An Ghorta Mor - The Great Hunger
The international response to Ireland's great starvation
Just as relief efforts were getting underway in India, a committee was established in Boston, Massachusetts. In America, perhaps inevitably, famine relief became tied up with demands for Irish political independence, with the committee being formed at the initiative of the local Repeal Association (followers of Daniel O’Connell). Predictably, the food shortages were cited as the most recent example of British misrule and of the failure of the British Empire. At a meeting in early December 1845, at which $750 was raised for the Irish poor, one speaker claimed that, due to “the fatal connection of Ireland with England, the rich grain harvests of the former country are carried off to pay an absentee government and absentee landlords.” These fundraising efforts were short-lived, drying up at the beginning of 1846, when it was suspected that reports of the distress had been exaggerated.
There had been potato failures in Ireland before, and consequent food shortages, but they had never lasted for more than one year and in 1846 there was an expectation that the blight had run its course. This, sadly, was not the case. In the summer of 1846, the blight reappeared even more virulently than in the previous year. And it appeared earlier in the harvest period. The impact was devastating and immediate. As early as October, deaths from hunger and famine-related diseases were being reported.

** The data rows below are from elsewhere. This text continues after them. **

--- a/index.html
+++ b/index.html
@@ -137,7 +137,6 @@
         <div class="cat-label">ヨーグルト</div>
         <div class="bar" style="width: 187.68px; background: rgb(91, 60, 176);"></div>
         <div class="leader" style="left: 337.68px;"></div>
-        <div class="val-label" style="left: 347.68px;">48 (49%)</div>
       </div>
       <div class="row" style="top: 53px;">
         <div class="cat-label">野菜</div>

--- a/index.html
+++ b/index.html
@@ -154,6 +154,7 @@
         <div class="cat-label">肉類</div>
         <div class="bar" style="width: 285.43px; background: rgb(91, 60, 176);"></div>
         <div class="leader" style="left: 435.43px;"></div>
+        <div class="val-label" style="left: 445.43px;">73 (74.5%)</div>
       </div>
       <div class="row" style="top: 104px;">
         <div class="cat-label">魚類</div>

Despite the shortages, the British government decided not to interfere in the marketplace to provide food to the poor Irish, but left food import and distribution to free market forces. Moreover, they allowed foodstuffs – vast amounts of foodstuffs – to be exported from Ireland. Merchants made large profits while people starved. At the same time, public works, which entailed hard physical labor building roads that led nowhere and walls that surrounded nothing, were made the primary form of relief. By the end of 1846, deaths from hunger, exhaustion and famine-related diseases were commonplace. No part of the country, from Belfast to Skibbereen, had escaped.
By the end of 1846, news of the second potato failure was being reported in newspapers throughout the world. The response was immediate. A number of fund-raising committees were established in both Ireland and Britain. One of the most successful and well- respected was the Central Relief Committee of the Society of Friends, which was established in Dublin in November 1846 at the suggestion of Joseph Bewley (a tea and coffee merchant – Bewley’s cafés).